GOAL OF THE EXERCISE: In the entries below, which lines run from the one containing "text-justify: inter-word;" to the one containing "<p><span>Eh bien, il"? Copy exactly those lines, ends included, and no others.

SUPPLIED ENTRIES Start Marker

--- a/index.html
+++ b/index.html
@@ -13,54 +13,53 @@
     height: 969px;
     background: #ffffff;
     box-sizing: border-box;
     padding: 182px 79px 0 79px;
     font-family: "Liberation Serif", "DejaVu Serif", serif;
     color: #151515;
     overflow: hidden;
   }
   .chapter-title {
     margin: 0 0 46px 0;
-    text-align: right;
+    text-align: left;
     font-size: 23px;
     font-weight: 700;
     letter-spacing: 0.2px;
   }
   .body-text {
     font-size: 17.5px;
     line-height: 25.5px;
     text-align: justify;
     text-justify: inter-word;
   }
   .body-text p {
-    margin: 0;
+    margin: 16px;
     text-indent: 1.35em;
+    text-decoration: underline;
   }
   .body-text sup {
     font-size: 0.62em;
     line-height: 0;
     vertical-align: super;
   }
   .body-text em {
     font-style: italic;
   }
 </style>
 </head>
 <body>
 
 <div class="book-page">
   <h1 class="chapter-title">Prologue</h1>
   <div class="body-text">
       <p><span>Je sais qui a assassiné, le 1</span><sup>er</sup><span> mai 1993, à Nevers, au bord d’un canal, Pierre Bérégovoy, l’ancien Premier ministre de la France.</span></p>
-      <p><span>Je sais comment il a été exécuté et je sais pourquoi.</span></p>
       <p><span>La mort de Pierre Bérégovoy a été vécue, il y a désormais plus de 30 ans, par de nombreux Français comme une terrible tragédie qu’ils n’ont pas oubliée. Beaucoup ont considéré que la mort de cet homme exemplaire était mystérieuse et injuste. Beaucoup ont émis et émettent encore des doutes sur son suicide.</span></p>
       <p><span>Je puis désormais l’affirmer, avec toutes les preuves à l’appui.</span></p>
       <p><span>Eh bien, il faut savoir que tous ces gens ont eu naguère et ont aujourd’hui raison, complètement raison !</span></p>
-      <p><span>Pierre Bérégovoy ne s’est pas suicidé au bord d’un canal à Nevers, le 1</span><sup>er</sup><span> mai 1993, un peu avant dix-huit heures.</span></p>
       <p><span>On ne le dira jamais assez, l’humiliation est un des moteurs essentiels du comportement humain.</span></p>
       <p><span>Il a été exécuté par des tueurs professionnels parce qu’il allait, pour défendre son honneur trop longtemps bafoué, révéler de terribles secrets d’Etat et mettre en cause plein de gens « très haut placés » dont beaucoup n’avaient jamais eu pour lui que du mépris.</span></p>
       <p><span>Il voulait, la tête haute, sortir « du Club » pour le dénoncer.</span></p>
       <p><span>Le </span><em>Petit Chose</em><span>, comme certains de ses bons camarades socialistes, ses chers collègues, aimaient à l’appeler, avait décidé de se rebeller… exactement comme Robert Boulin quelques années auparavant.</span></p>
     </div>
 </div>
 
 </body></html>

SUPPLIED ENTRIES End Marker
SUPPLIED ENTRIES Start Marker

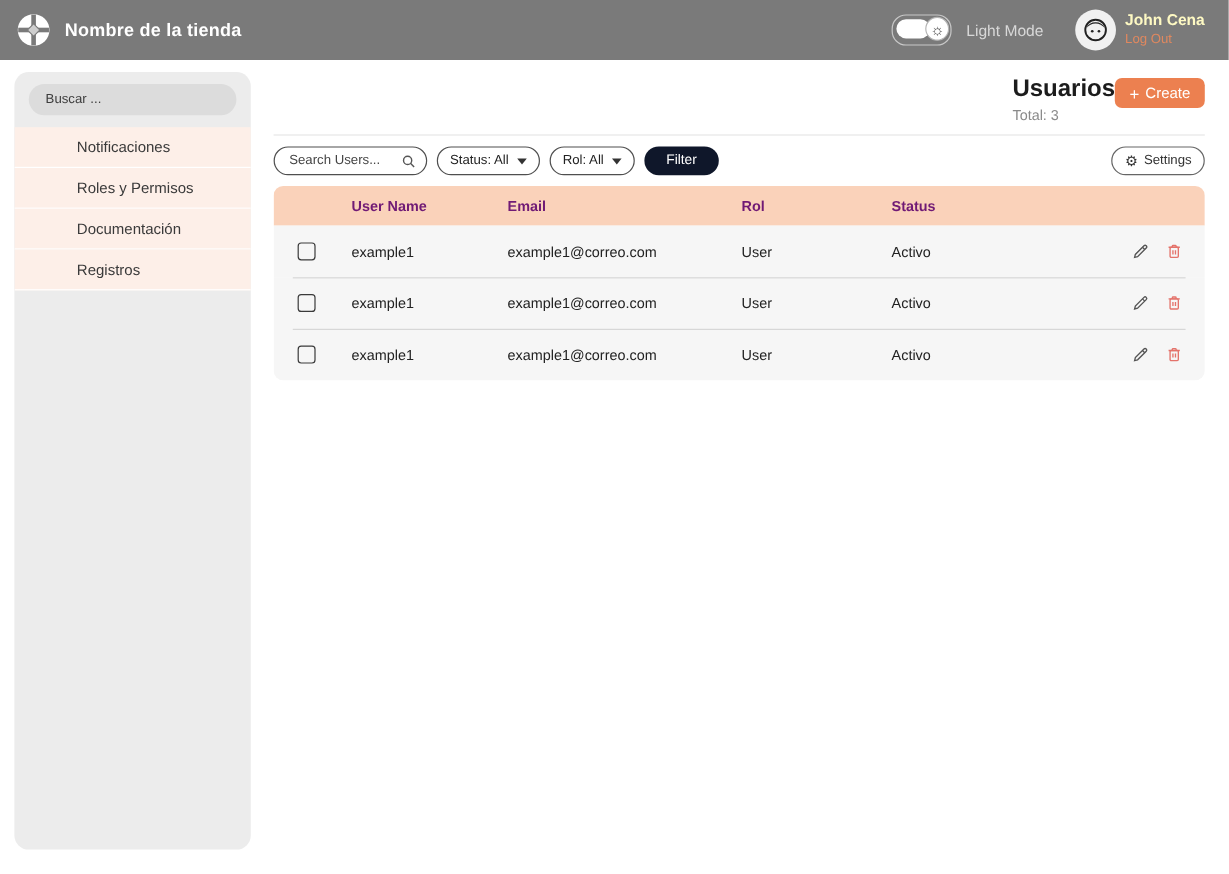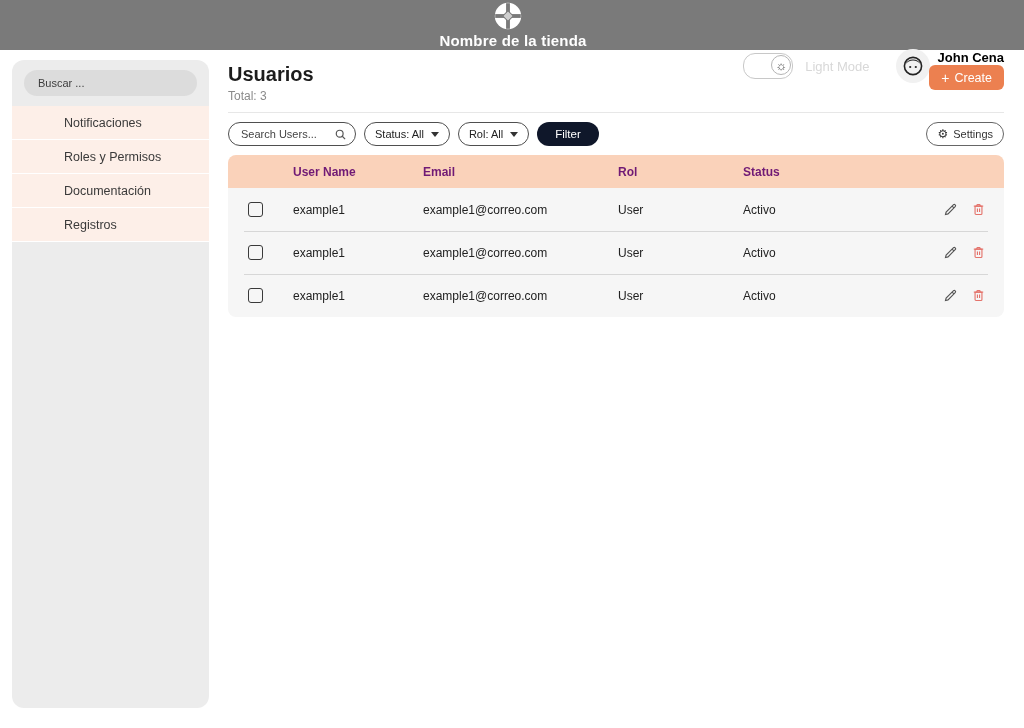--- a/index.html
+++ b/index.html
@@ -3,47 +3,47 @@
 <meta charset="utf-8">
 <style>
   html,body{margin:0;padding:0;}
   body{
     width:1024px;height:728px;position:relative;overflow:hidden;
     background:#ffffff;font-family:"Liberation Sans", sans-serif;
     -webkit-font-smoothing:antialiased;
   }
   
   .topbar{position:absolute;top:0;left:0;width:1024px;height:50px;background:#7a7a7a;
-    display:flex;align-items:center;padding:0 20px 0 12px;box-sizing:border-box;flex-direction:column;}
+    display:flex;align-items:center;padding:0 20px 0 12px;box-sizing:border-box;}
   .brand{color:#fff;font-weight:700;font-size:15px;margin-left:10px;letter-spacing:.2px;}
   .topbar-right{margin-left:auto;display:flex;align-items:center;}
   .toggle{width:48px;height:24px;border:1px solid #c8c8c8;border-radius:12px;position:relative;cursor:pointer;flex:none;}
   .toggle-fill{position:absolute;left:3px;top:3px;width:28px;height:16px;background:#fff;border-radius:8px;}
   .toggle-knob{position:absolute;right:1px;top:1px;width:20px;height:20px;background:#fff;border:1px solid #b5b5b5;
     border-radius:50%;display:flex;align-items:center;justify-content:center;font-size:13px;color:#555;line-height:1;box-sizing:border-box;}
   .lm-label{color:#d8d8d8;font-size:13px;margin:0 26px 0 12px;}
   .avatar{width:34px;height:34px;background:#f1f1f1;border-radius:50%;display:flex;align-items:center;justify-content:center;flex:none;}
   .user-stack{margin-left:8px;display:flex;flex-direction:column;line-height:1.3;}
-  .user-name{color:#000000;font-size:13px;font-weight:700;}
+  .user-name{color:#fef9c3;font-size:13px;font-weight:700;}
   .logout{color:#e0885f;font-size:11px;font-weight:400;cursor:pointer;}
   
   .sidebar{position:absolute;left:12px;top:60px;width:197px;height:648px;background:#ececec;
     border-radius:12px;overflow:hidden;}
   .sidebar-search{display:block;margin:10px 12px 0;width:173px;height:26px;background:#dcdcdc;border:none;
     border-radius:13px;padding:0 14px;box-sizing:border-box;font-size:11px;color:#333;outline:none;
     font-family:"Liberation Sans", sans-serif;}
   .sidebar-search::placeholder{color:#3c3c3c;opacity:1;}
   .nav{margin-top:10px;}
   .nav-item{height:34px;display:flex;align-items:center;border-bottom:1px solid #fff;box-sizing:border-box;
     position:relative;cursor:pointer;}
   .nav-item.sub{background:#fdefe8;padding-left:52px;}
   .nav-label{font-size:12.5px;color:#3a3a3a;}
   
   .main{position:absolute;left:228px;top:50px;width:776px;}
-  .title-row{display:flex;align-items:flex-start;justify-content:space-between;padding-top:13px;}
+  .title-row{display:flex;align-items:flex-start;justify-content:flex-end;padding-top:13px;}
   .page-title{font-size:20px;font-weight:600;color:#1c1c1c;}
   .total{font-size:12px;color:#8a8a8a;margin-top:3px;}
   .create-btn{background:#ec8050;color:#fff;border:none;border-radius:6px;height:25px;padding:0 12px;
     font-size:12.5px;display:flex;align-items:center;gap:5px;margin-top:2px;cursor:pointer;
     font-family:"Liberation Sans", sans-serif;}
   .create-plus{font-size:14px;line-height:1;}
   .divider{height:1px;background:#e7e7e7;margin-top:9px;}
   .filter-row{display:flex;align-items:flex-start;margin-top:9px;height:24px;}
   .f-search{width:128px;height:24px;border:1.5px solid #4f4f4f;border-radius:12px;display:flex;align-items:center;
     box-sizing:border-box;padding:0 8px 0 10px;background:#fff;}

SUPPLIED ENTRIES End Marker

OUTPUT:
     text-justify: inter-word;
   }
   .body-text p {
-    margin: 0;
+    margin: 16px;
     text-indent: 1.35em;
+    text-decoration: underline;
   }
   .body-text sup {
     font-size: 0.62em;
     line-height: 0;
     vertical-align: super;
   }
   .body-text em {
     font-style: italic;
   }
 </style>
 </head>
 <body>
 
 <div class="book-page">
   <h1 class="chapter-title">Prologue</h1>
   <div class="body-text">
       <p><span>Je sais qui a assassiné, le 1</span><sup>er</sup><span> mai 1993, à Nevers, au bord d’un canal, Pierre Bérégovoy, l’ancien Premier ministre de la France.</span></p>
-      <p><span>Je sais comment il a été exécuté et je sais pourquoi.</span></p>
       <p><span>La mort de Pierre Bérégovoy a été vécue, il y a désormais plus de 30 ans, par de nombreux Français comme une terrible tragédie qu’ils n’ont pas oubliée. Beaucoup ont considéré que la mort de cet homme exemplaire était mystérieuse et injuste. Beaucoup ont émis et émettent encore des doutes sur son suicide.</span></p>
       <p><span>Je puis désormais l’affirmer, avec toutes les preuves à l’appui.</span></p>
       <p><span>Eh bien, il faut savoir que tous ces gens ont eu naguère et ont aujourd’hui raison, complètement raison !</span></p>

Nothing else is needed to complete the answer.